Uma figura completamente única na música, uma mistura de alienígena com voz de cantora de ópera, este era Klaus Nomi.
Klaus nasceu na Alemanha, onde desde cedo era um apaixonado pela música clássica, especialmente pelas divas de ópera.
Não demorou muito para que ele trocasse seu país de origem pela efervescente cena nova-iorquina de meados dos anos 70.
Lá ele conheceu vários artistas performáticos como Ann Magnuson, que lhe deu uma oportunidade de se apresentar no New Wave Vaudeville no Irving Plaza em NY em 1978:
Em um destes shows, ele foi convidado para se apresentar no Max Kansa’s City, onde fizeram um show centrado na figura de Klaus Nomi, um show de vanguarda, com figurinos absurdos e temática new wave, com muitas referências visuais de filmes espaciais dos anos 50.
Klaus tornou-se uma figura conhecida no underground nova-iorquino, colaborando com artistas como Joey Arias, Man Parrish (um dos pioneiros da música eletrônica), Kenny Scharf, entre outros.
Klaus passou a tocar nos clubs new wave da época como o Hurrah!, Danceteria, Mudd Club e até mesmo uma histórica apresentação na discoteca Xenon em 1980. Abaixo ele interpreta “Lightning strikes”:
Um de suas apresentações mais famosas foi quando ele tocou num evento na loja da Fiorucci (onde Joey Arias, um de seus backing vocals trabalhava) em NY nos anos 80, com a vitrine sendo ocupada por ele e dançarinos new wave, como vemos no vídeo abaixo:
Seus espetáculos eram altamente admirados pelos artistas de vanguarda da época, entre eles, David Bowie, que se apaixonou pelo show de Klaus, convidando-o a se apresentar com ele em uma aparição histórica no Saturday Night Live em 1979. O vídeo é excepcional, com aquelas figuras estranhas e Bowie vestindo um figurino dadaísta e interpretando “The man Who sold the world”:
Klaus estava à frente do seu tempo, seus shows eram muito modernos para a época, seu trabalho era muito requintado, cantando músicas em falsetto com uma voz digna de uma cantora de ópera e com bases no estilo Kraftwerk.

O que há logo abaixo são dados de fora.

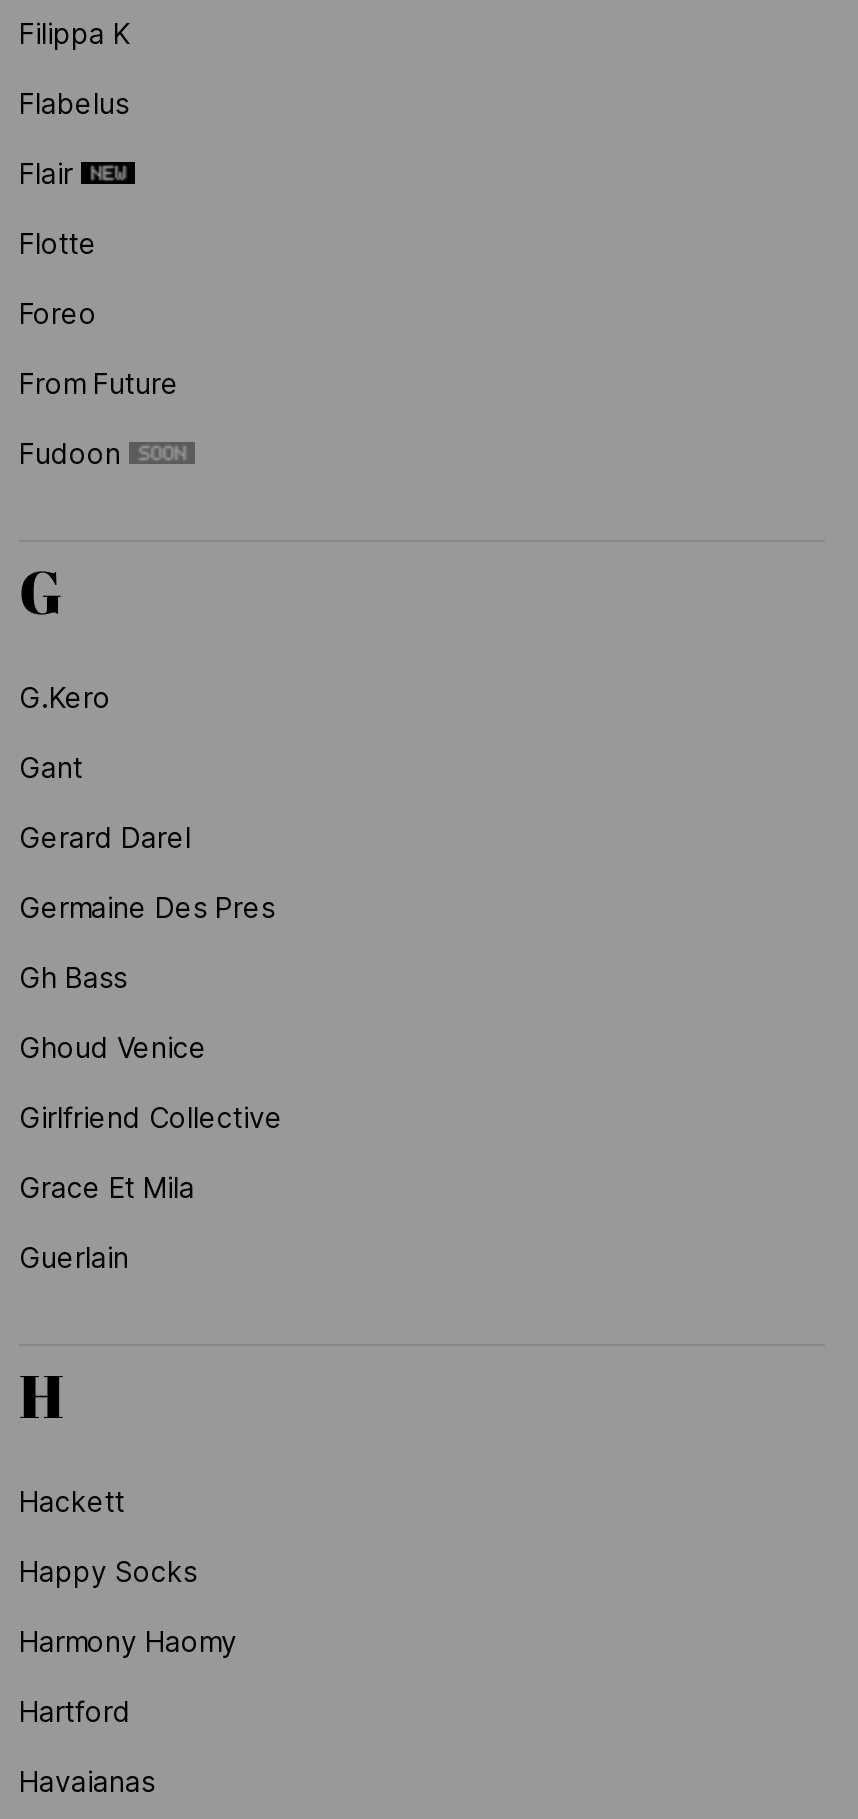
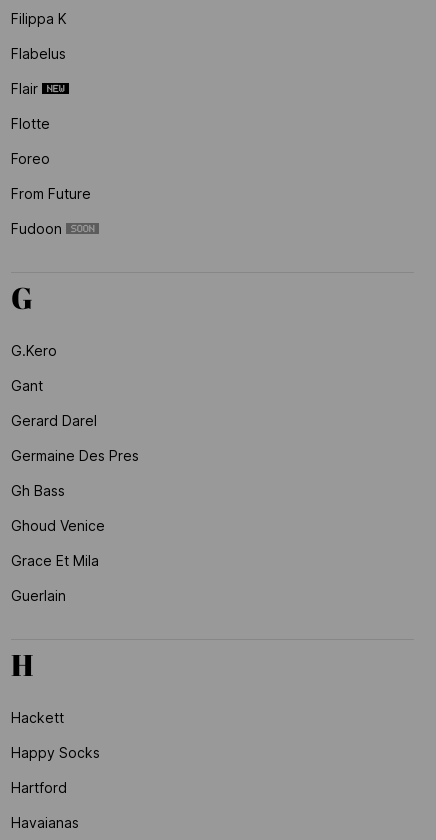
- Girlfriend Collective

- Harmony Haomy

Sua aparição no SNL abriu-lhe as portas e assim ele viajou para vários lugares, incluindo o Japão, onde fez bastante sucesso. Um de seus hits era “Total Eclipse”:
As gravadoras não sabiam como classificar sua música: era new wave? Pop? Clássico? Klaus teve que dar uma suavizada em seus shows, passando a ter uma banda com músicos normais. No fim, o que acabou fazendo mais sucesso foram suas músicas em que privilegia o clássico, com bases mais euro-pop.
Seu figurino continuava bem extravagante, um de seus looks com um smoking triangular ficou bem famoso, completado por sua maguiagem branca, sem sobrancelhas e com a boca pintada de batom preto, imagem esta que estamparia a capa de seu primeiro disco gravado pela RCA francesa em 1981.
O mundo da moda parisiense descobriu Klaus quando este se apresentou em Paris, no Palace, rendendo-se à sua figura especial e altamente fashion.
Klaus chegou a lançar um segundo trabalho, “Simple Man”, cujo clipe vemos abaixo:
Infelizmente quando Klaus tornava-se mais conhecido, ele foi diagnosticado com Aids, isto em 1983, sendo uma das primeiras celebridades a padecer desta terrível doença.
Uma de suas últimas apresentações foi com a linda interpretação de “The Cold Song” de Purcell:
A obra de Klaus Nomi continua sendo admirada e reconhecida por um público ligado em inovações musicais.
Em 2004, ele foi tema de um excelente documentário (disponível em sua totalidade no youtube) chamado ‘Nomi Song”.
Depois de sua morte, foram lançadas coletâneas e discos ao vivo recuperando um pouco de seu legado.